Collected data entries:
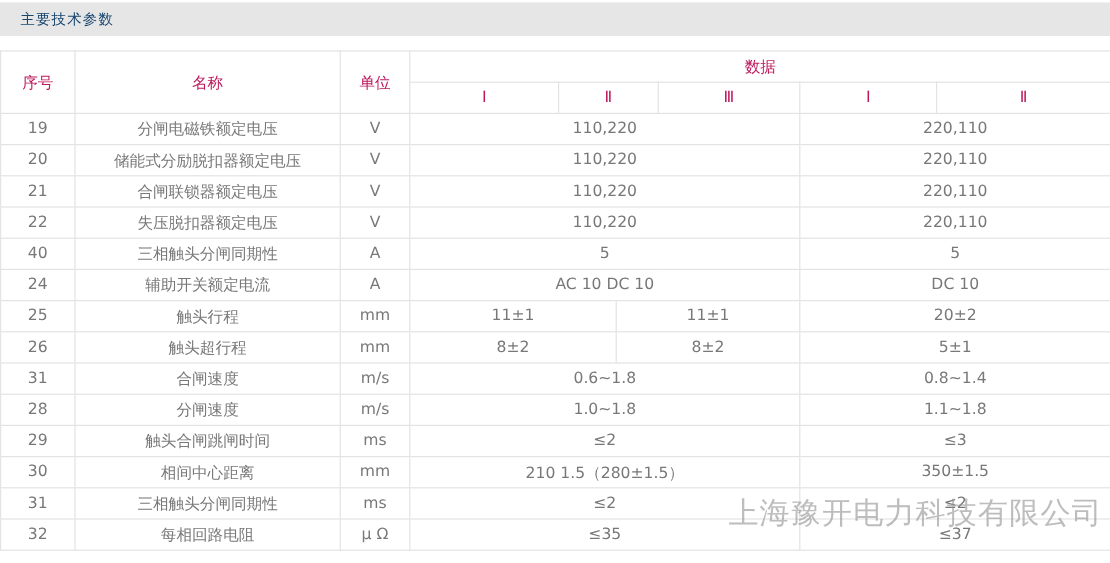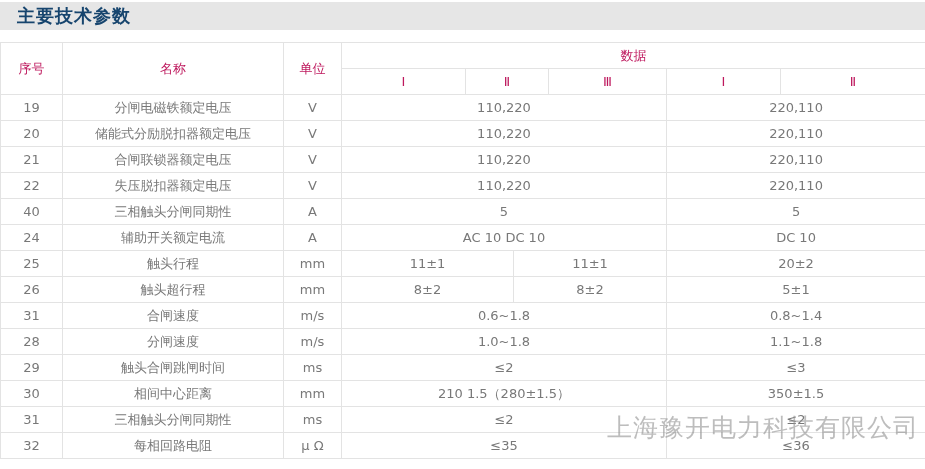--- a/index.html
+++ b/index.html
@@ -12,7 +12,7 @@
     background:#e6e6e6;display:flex;align-items:center;
   }
   .title-bar .title-text{
-    margin-left:17px;font-size:18px;font-weight:bold;color:#17456e;
+    margin-left:17px;font-size:12px;font-weight:normal;color:#17456e;
     letter-spacing:1px;
   }
   table.specs{

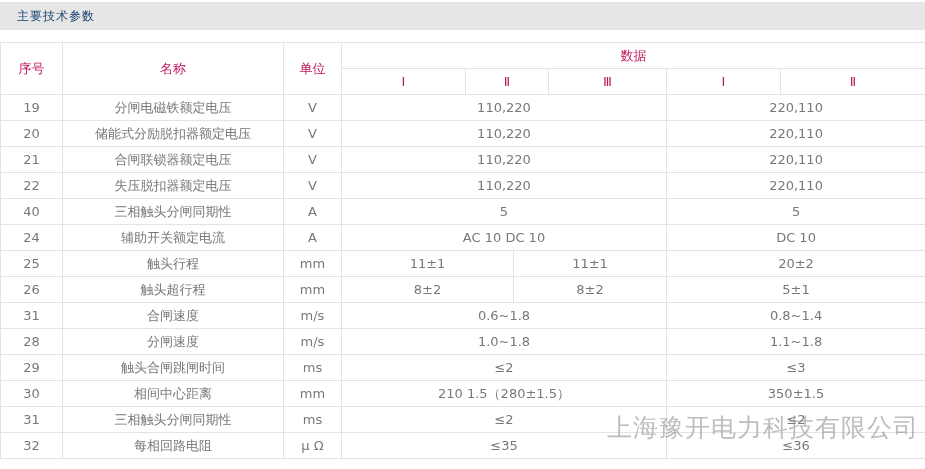--- a/index.html
+++ b/index.html
@@ -172,7 +172,7 @@
         <td colspan="1">每相回路电阻</td>
         <td colspan="1">μ Ω</td>
         <td colspan="4">≤35</td>
-        <td colspan="2">≤36</td>
+        <td colspan="2">≤37</td>
       </tr>
     </tbody>
 </table>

- INSTRUCTIONS TO FOLLOW: Set the records down again exactly, and omit any picture in them.

- REPLY:
--- a/index.html
+++ b/index.html
@@ -12,7 +12,7 @@
     background:#e6e6e6;display:flex;align-items:center;
   }
   .title-bar .title-text{
-    margin-left:17px;font-size:18px;font-weight:bold;color:#17456e;
+    margin-left:17px;font-size:12px;font-weight:normal;color:#17456e;
     letter-spacing:1px;
   }
   table.specs{

--- a/index.html
+++ b/index.html
@@ -172,7 +172,7 @@
         <td colspan="1">每相回路电阻</td>
         <td colspan="1">μ Ω</td>
         <td colspan="4">≤35</td>
-        <td colspan="2">≤36</td>
+        <td colspan="2">≤37</td>
       </tr>
     </tbody>
 </table>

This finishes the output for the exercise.